EXERCISE BRIEF » Would you please repeat exactly the entries below, starting at the line with "html: <div> <span>显示图表</span>" and ending at the line with "width: 198px ->", and nothing outside that range? Leave out the pictures.

EXTRACTED RECORDS »
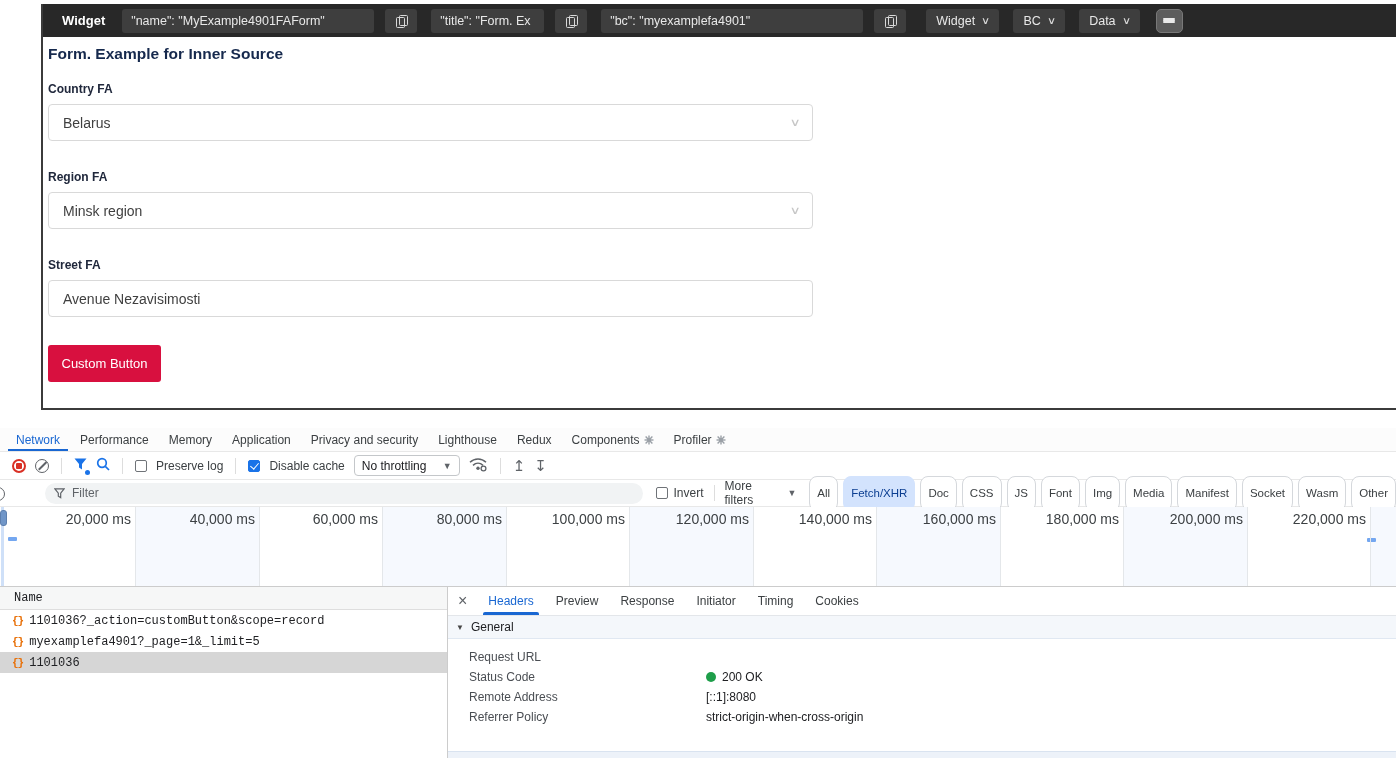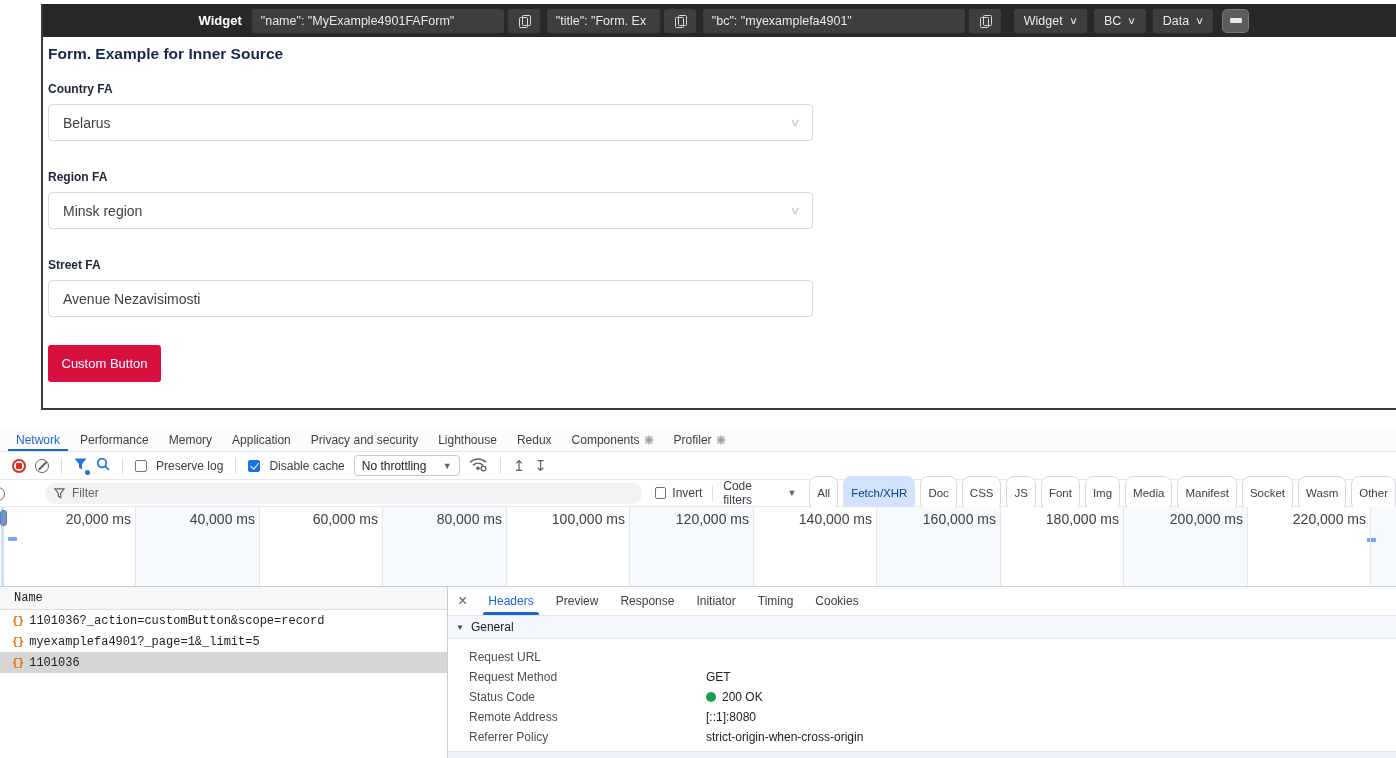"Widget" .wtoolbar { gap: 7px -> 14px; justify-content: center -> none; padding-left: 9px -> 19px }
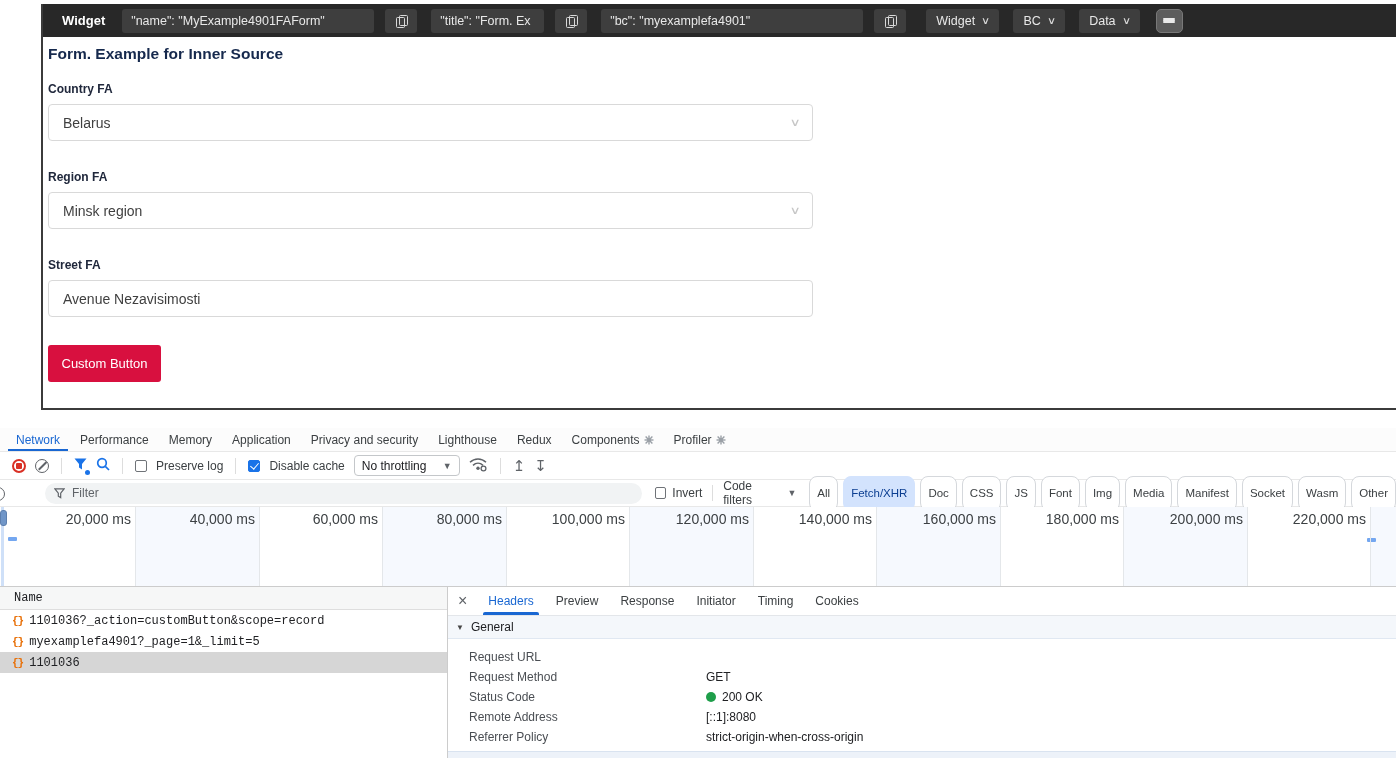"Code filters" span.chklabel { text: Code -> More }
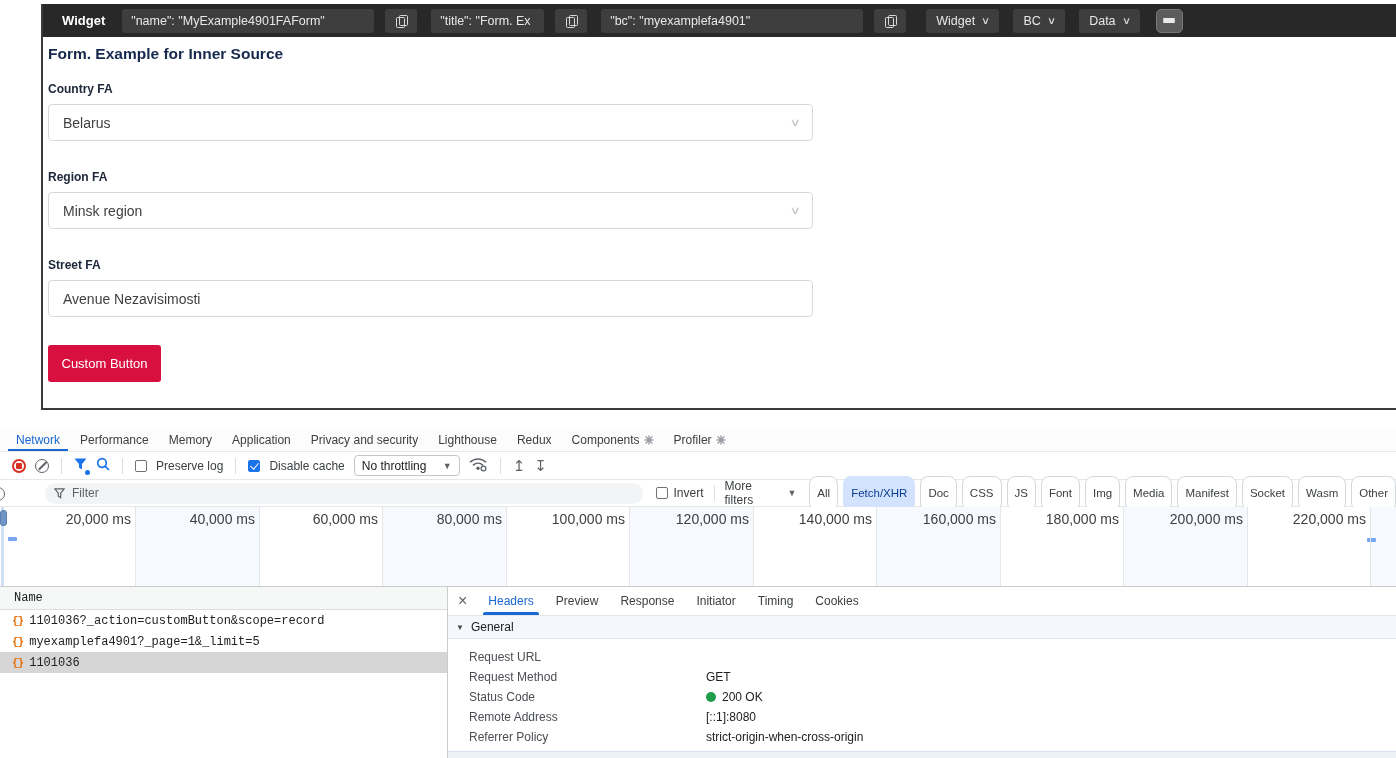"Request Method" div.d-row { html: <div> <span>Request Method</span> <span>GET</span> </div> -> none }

...

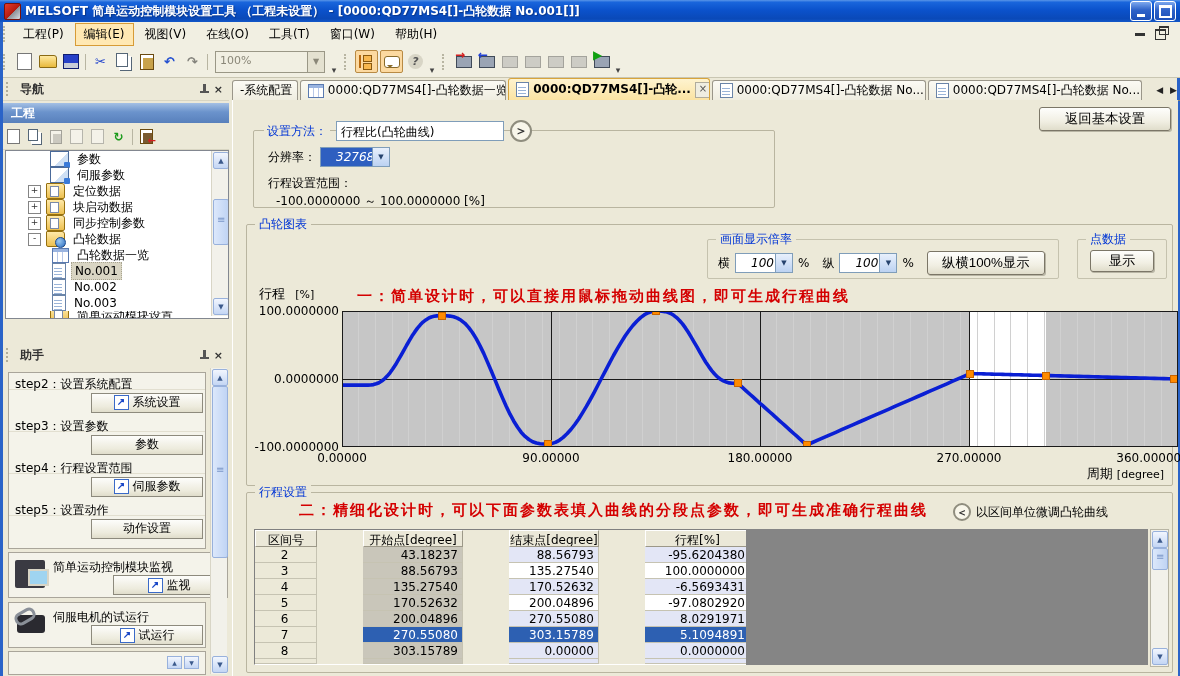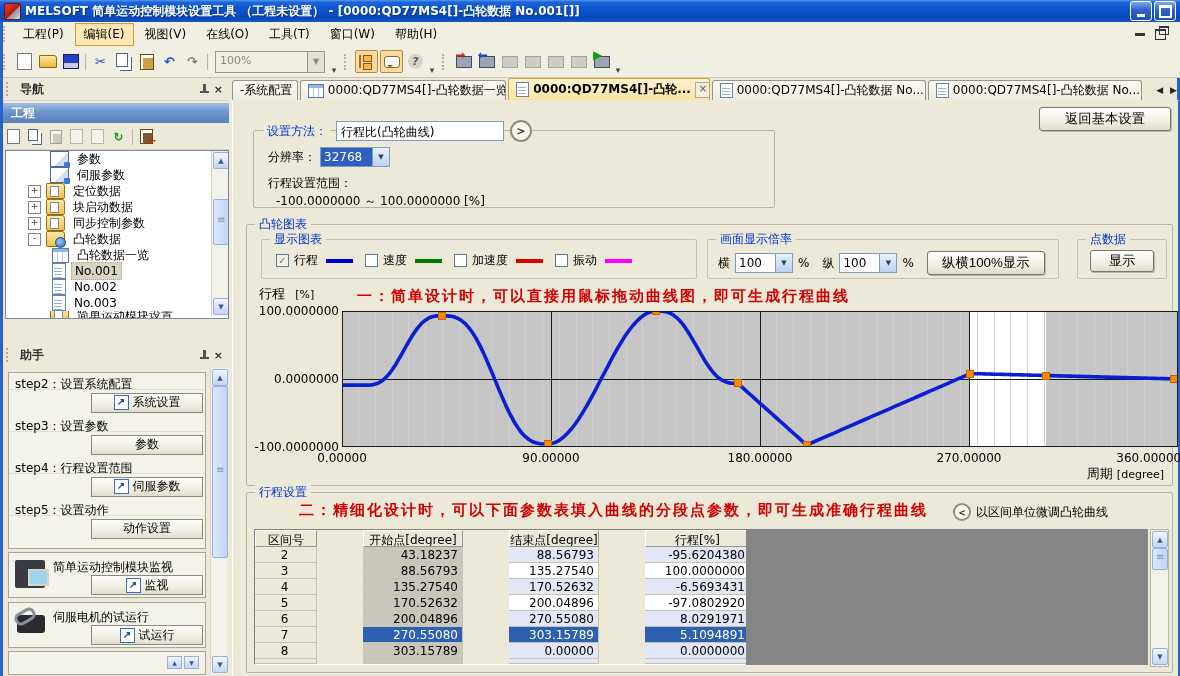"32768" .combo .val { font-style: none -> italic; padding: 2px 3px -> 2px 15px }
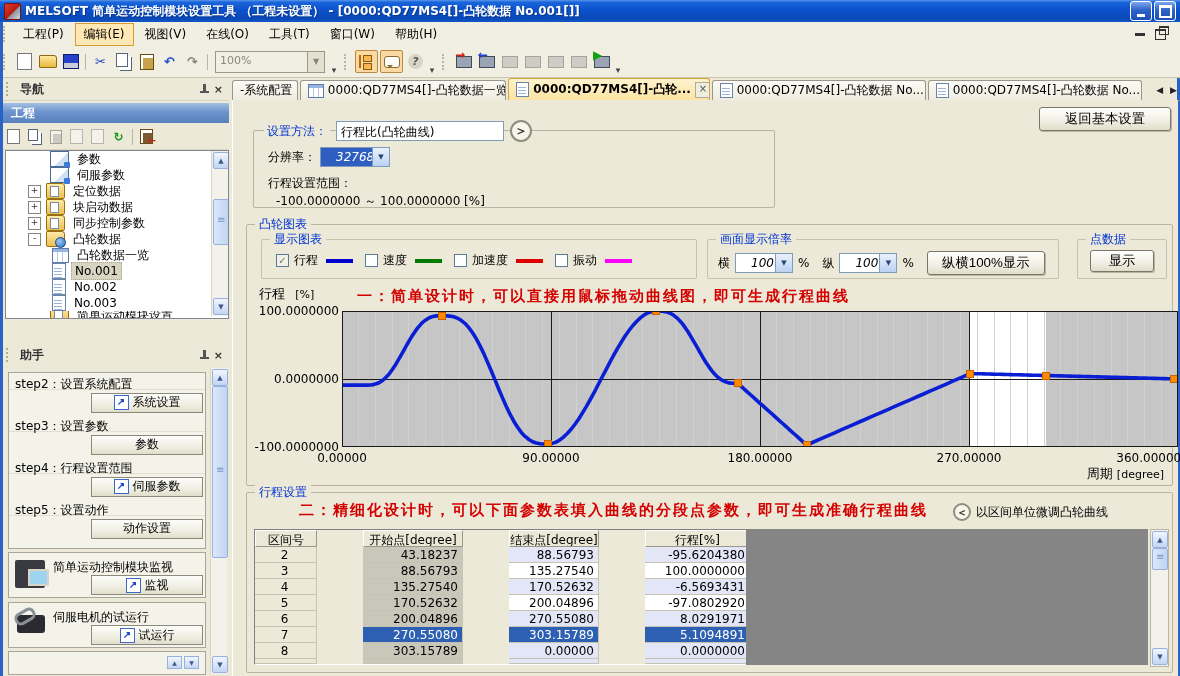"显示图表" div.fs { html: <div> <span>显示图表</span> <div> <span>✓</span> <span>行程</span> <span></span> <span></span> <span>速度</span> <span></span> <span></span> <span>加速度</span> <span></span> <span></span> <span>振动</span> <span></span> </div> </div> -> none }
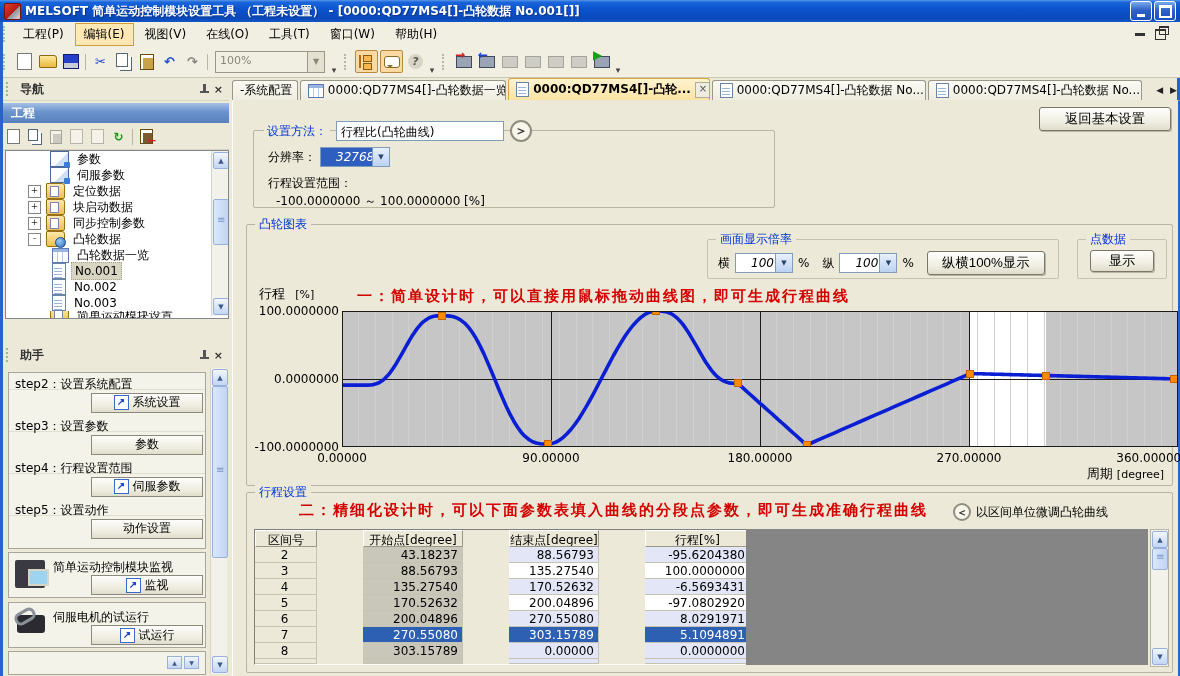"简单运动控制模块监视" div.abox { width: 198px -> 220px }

EXERCISE RESPONSE »
"显示图表" div.fs { html: <div> <span>显示图表</span> <div> <span>✓</span> <span>行程</span> <span></span> <span></span> <span>速度</span> <span></span> <span></span> <span>加速度</span> <span></span> <span></span> <span>振动</span> <span></span> </div> </div> -> none }
"简单运动控制模块监视" div.abox { width: 198px -> 220px }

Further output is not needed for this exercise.